Davalı … vekili tarafından sunulan cevap dilekçesinde; müvekkilinin davacı … Tic. A.Ş nin %15 oranında hissedar ve ortağı olduğunu, … ile birlikte şirketin müşterek imza ile temsil etmek üzere yetkili olduğunu, şirket ortağı olmakla birlikte davacı şirket sigortalı çalışanı olduğunu, müvekkili şirkete ait ciro kapsamında %2 prim almak üzere işe başladığını ,müvekkilinin aylık maaşının 10.000-TL + cironun %2’si olduğunu, davacı şirketin SGK maaş oranını düşük gösterdiğini, müvekkilinin şirket ortağı olmak sebebiyle sessiz kaldığını, 18/03/2013 den haziran 2014 tarihine kadar çalışmasının bu koşullarda devam ettiğini, bu şekli ile çalışma süresinin 16 ay olduğunu, akabinde alınan karar ile yöneticilik sıfatının sona erdiği, sigortalı çalışmasının devam ettiğini, 16 aylık çalışması süresince 60.000.000,00-TL üzerinde ciro yapıldığını, müvekkilinin şirket müdürü vasfının sona ermesi ile şirketin sürekli zarara uğradığını, … 8 İcra Müd nün … E sayılı icra takip dosyasında takibe konu edilen tahsilat ve tediye makbuzları incelendiğinde aynı elden çıkmamış ve aynı tarihte doldurulmamış evraklar olduğunu, bu belgelerin sonradan doldurulduğunu, ticari defter ve kayıtlarda yer almayan belgelere dayalı olarak icra takibi yapılmasının usul ve yasaya aykırı olduğu, tediye ve tahsilat makbuzlarında yer alan imzanın müvekkiline ait olup olmadığının tartışma konusu olduğunu, imza incelemesi yapılmasını talep ettiklerini, tahsilat belgesinde yer alan belgelerde … Tic. A.Ş nin kaşesinin yer almadığını, bu belgelerin şirket tarafından yapılan ödeme olarak sunulmasının gerçeği yansıtmadığını müvekkiline bildirilen ödemelerin yapılmadığını, başka işlemlerde kullanılan makbuzların davacıya aitmiş gibi gösterildiğini, kim tarafından düzenlendiğini belli olmayan başka şirketlere ait olabilecek makbuzlardaki imzanın müvekkiline ait olmadığını, müvekkilinin şirket yöneticiliğini bırakması ile birlikte şirketin zarar etmeye başladığını, müvekkilinin davacı şirketten alacağı olan maaş + %2 oranı üzerinde iş mahkemesinde alacak davası ikame edileceğini bildirerek açılan davanın reddine, %20 kötü niyet tazminatına hükmedilmesini talep etmiştir.

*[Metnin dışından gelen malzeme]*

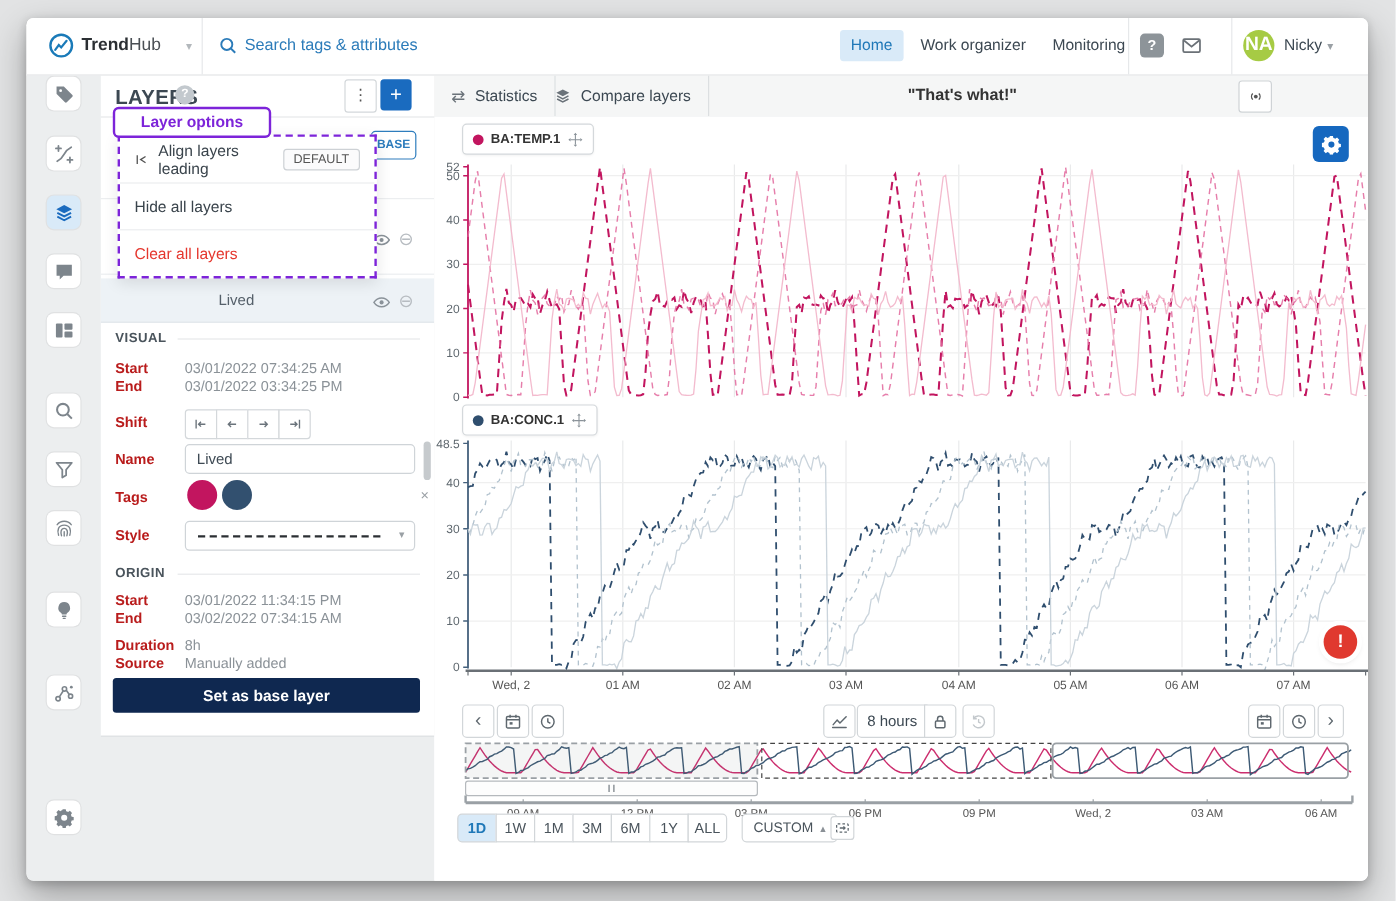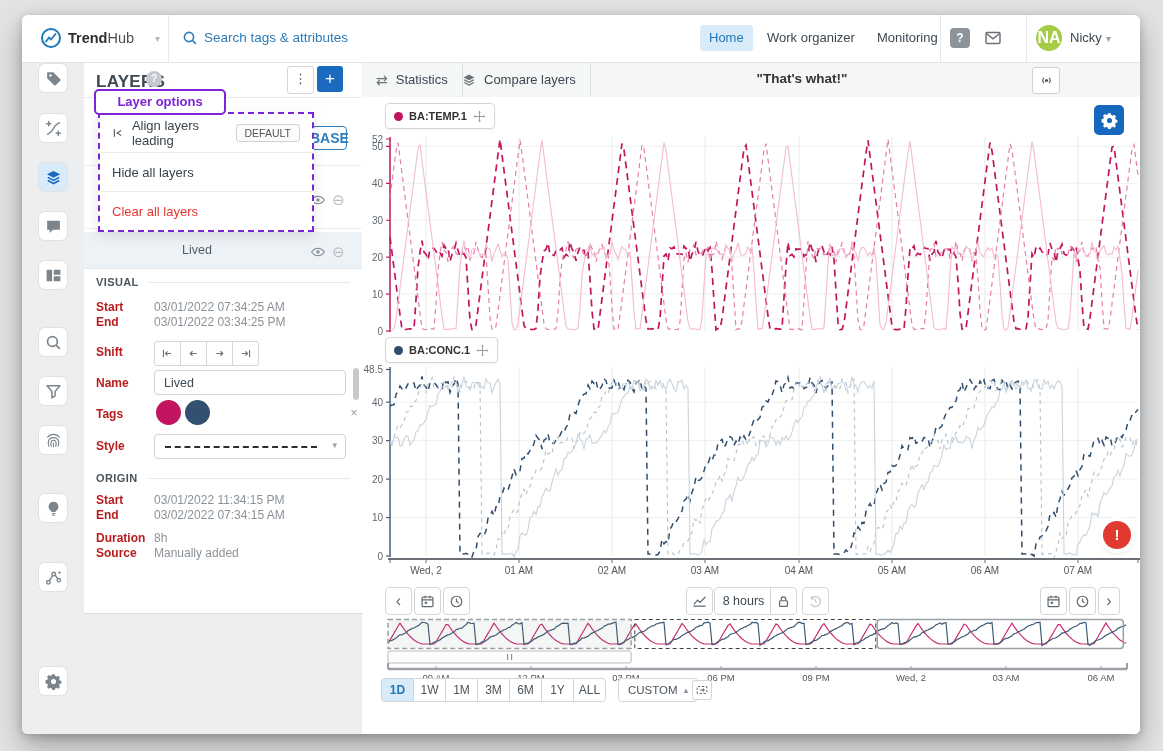--- a/index.html
+++ b/index.html
@@ -29,21 +29,21 @@
   .rbtn.active{background:#d9eaf8;color:#1a6bbf;}
   
   .panel{position:absolute;left:62px;top:0;width:278px;height:551px;background:#fff;border-right:1px solid #d9dcdf;border-bottom:1px solid #d9dcdf;}
   .panel .abs{position:absolute;}
   .phead{top:0;left:0;right:0;height:35px;border-bottom:1px solid #e6e8ea;}
   .ptitle{left:12px;top:10px;font-size:17px;font-weight:bold;color:#3c4852;letter-spacing:.3px;}
   .phelp{left:62px;top:9px;width:16px;height:16px;border-radius:50%;background:#c3c9ce;color:#fff;font-size:10px;font-weight:bold;text-align:center;line-height:16px;}
   .kebab{left:203px;top:4px;width:25px;height:26px;border:1px solid #d4d8db;border-radius:3px;background:#fff;text-align:center;line-height:24px;color:#555;font-size:13px;}
   .plusbtn{left:233px;top:4px;width:26px;height:26px;background:#1a6bbf;border-radius:3px;color:#fff;text-align:center;line-height:25px;font-size:17px;}
   .rowsep{left:0;right:0;height:1px;background:#eceef0;}
-  .basebadge{left:225px;top:64px;width:36px;height:22px;border:1.5px solid #2e7dbd;border-radius:4px;color:#2e7dbd;font-size:14px;font-weight:bold;text-align:center;line-height:22px;background:#fff;}
+  .basebadge{left:225px;top:47px;width:36px;height:22px;border:1.5px solid #2e7dbd;border-radius:4px;color:#2e7dbd;font-size:10px;font-weight:bold;text-align:center;line-height:22px;background:#fff;}
   .lrow-sel{left:0;right:0;top:170px;height:36px;background:#edf2f6;border-bottom:1px solid #e2e6ea;}
   .rowlbl{left:98px;top:181px;font-size:12.5px;color:#55606a;}
   .roweye{color:#8a9299;}
   .rowminus{color:#b7bcc1;font-size:15px;line-height:16px;}
   .tip{left:10px;top:27px;width:128px;height:22px;border:2px solid #7d24d9;border-radius:5px;background:#fff;color:#7d24d9;font-weight:bold;font-size:13px;text-align:center;line-height:21px;z-index:7;}
   .lmenu{left:14px;top:50px;width:212px;background:#fff;border:2px dashed #7d24d9;z-index:6;box-shadow:0 4px 12px rgba(0,0,0,.10);}
   .mitem{height:38px;border-bottom:1px solid #ecedef;display:flex;align-items:center;padding:0 12px;font-size:13px;color:#3a444c;gap:8px;}
   .mitem:last-child{border-bottom:none;}
   .mitem.danger{color:#e5372e;}
   .defbadge{margin-left:auto;border:1px solid #cdd1d5;border-radius:3px;font-size:10.5px;color:#555;padding:2px 8px;background:#fbfbfc;}
@@ -410,20 +410,21 @@
       </div>
       <div class="abs mscroll"></div>
       <span class="abs mx">×</span>
 
       <span class="abs sechead" style="top:410px">ORIGIN</span>
       <div class="abs secline" style="top:416px"></div>
       <div class="abs frow" style="top:431px"><span class="flbl">Start</span><span class="fval">03/01/2022 11:34:15 PM</span></div>
       <div class="abs frow" style="top:446px"><span class="flbl">End</span><span class="fval">03/02/2022 07:34:15 AM</span></div>
       <div class="abs frow" style="top:469px"><span class="flbl">Duration</span><span class="fval">8h</span></div>
       <div class="abs frow" style="top:484px"><span class="flbl">Source</span><span class="fval">Manually added</span></div>
+      <div class="abs setbase">Set as base layer</div>
     </section>
 
     <section class="main">
       <div class="abs mtoolbar">
         <div class="abs tseg" style="left:0">
           <span class="tsegicon">⇄</span>
           <span>Statistics</span>
         </div>
         <div class="abs tseg" style="left:86px">
           <svg width="14" height="14" style="color:#6b737a">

… 8. İcra müd.’nün … E sayılı takip dosyası getirtilmiş yapılan incelemesinde davacı …Tic. A.Ş tarafından davalı … aleyhine 367.620,41-TL asıl alacak 65.990-TL işlemiş faiz olmak üzere toplam 433.610,41-TL üzerinden şirketten borç olarak alınan geri ödenmeyen alacağa yönelik takip yapıldığı, Davalı … tarafından alacaklı şirketten kar payı, işçi, kıdem, ihbar, maaş, prim alacakları bulunduğu, şirketten alınan ve ödenmeyen herhangi bir bedel olmadığı bildirilerek ödeme emrine itiraz edildiği, takibin durduğu görülmüştür.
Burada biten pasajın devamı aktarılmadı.